I’m struck by how Munch’s work, much of it over 100 years old, is still relevant today: from his ability to paint the emotional landscape of his sitters with a particular focus on mental health, to his belief that there was no separation between humankind and nature.

The Edvard Munch museum. Photograph: Sergio Delle Vedove/Alamy

In the gallery, three different versions of The Scream are displayed in a dimly lit rotunda for 30 minutes at a time, to preserve their colours. One of them has water-damage in the bottom-left corner: this is one of the stolen Screams, taken by daring art thieves during a daylight robbery in 2004 and damaged during storage (it was returned in 2006). In the National Museum, another version of The Scream is on display – he made eight in total – under the watchful eyes of two security guards. Another version of the painting was stolen from this gallery in 1994, when police attention was otherwise occupied by the Lillehammer Winter Olympics. That one was only absent for 12 weeks.

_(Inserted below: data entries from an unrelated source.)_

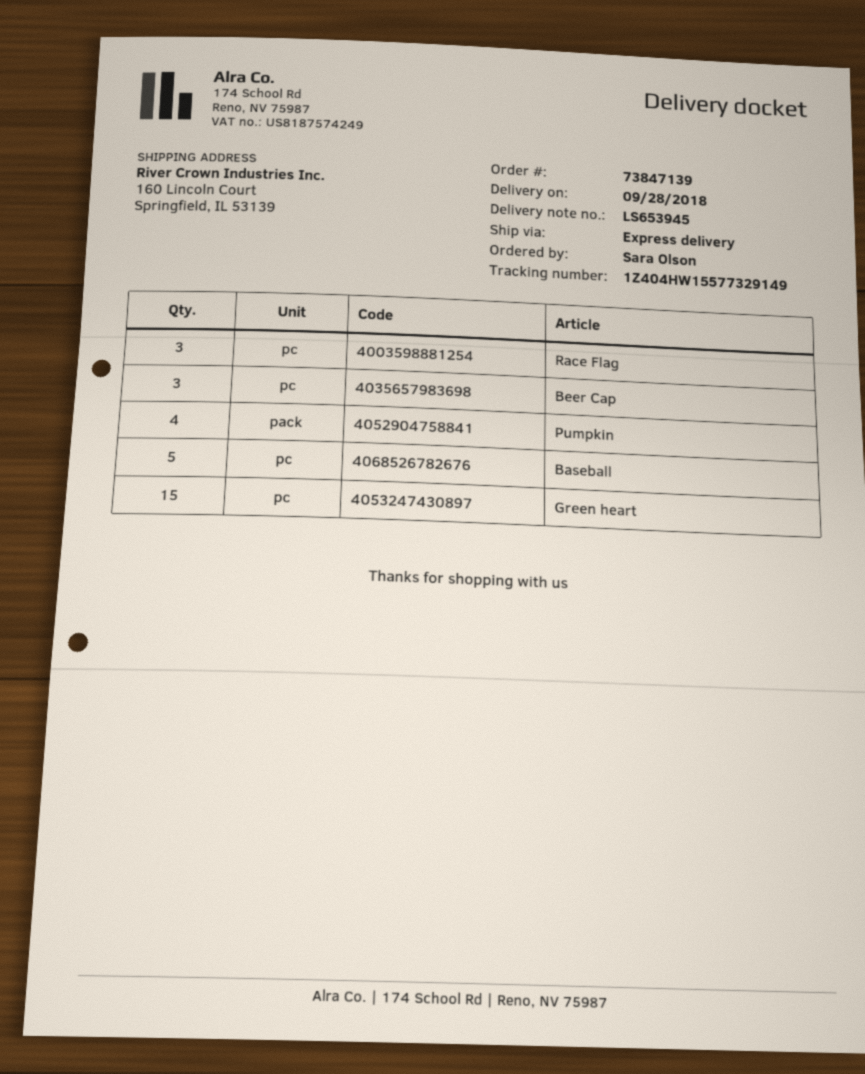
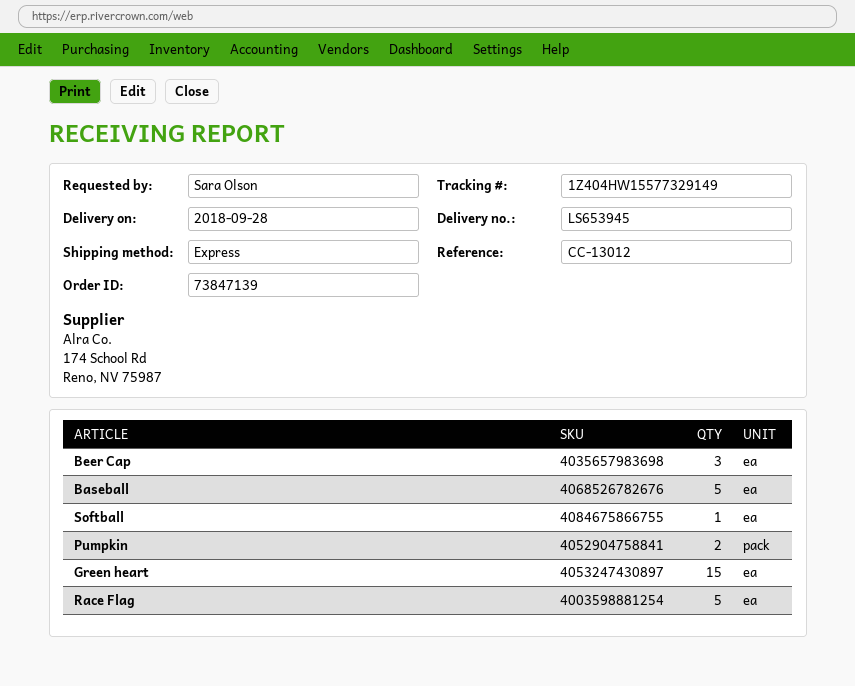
Race Flag: 3 -> 5
Pumpkin: 4 -> 2
Softball: none -> 1

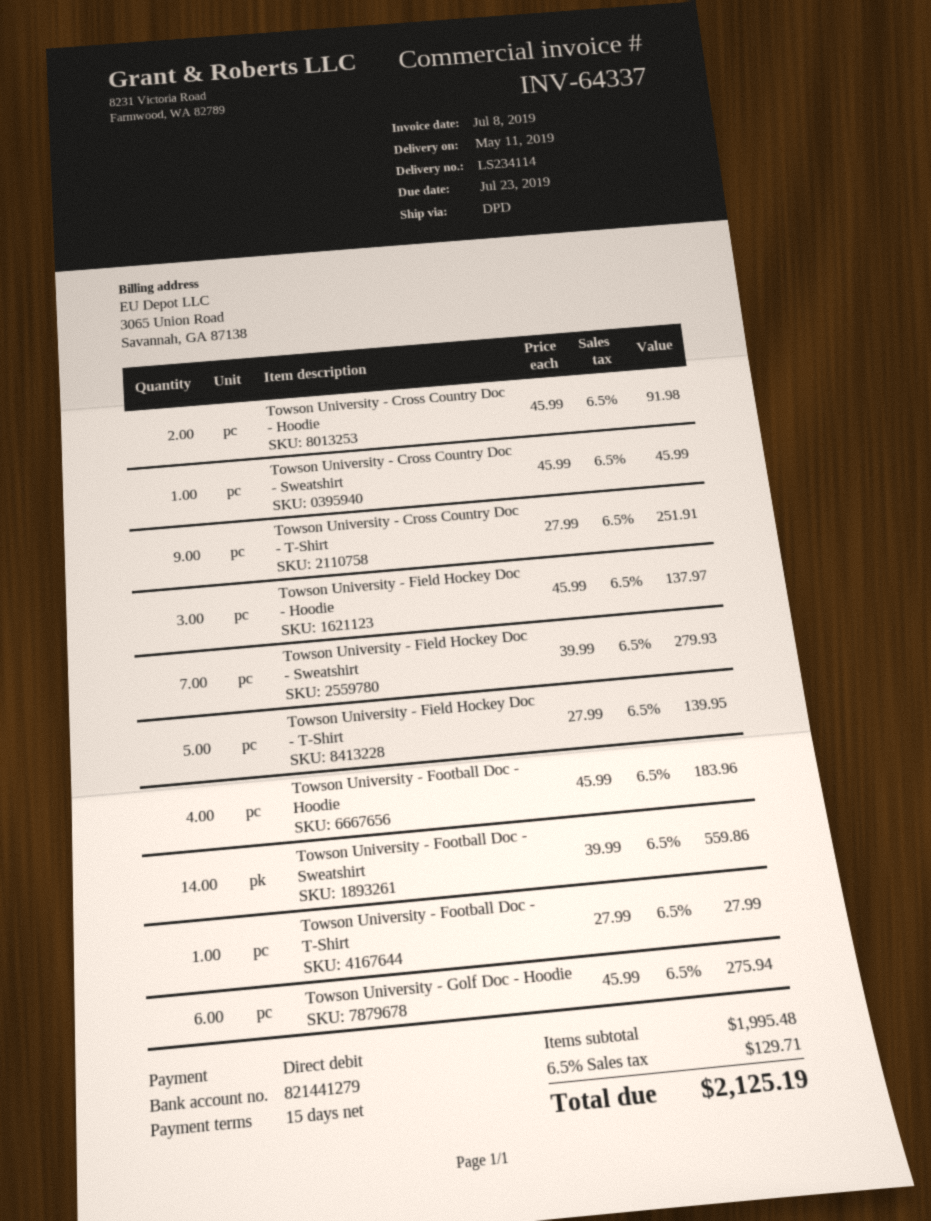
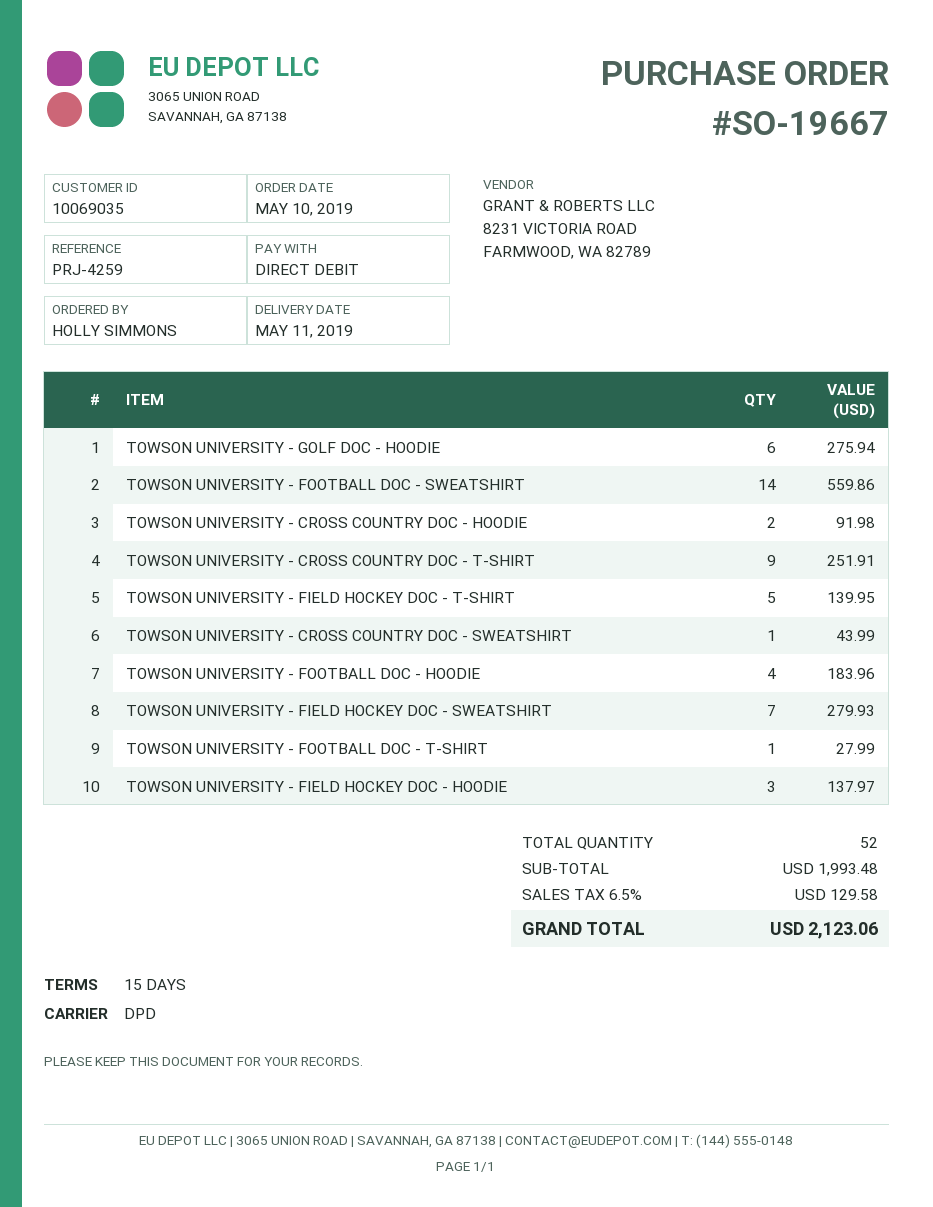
Towson University - Cross Country Doc - Sweatshirt: 1 for 45.99 -> 1 for 43.99
subtotal: 1995.48 -> 1993.48
tax: 6.5% = 129.71 -> 6.5% = 129.58
total: 2125.19 -> 2123.06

Other highlights of the Munch Museum include a vast room showing sketches of the Aula paintings, a series of giant artworks Munch made for Oslo University’s ceremonial hall. They depict an abstract sun shattered into multicoloured rays, a nurturing mother on a rocky shoreline and a fisherman teaching a young boy, and are considered his masterworks. When the Nazis invaded Norway, these paintings were hidden in a mine. Munch’s work featured on the Nazis’ degenerate art list – modernist and avant garde art was considered depraved; any deviation from the norm, any challenge to the status quo, was punished. After the war, these monumental works were restored to pride of place at the university hall, which is open to the public one Saturday a month from February-May.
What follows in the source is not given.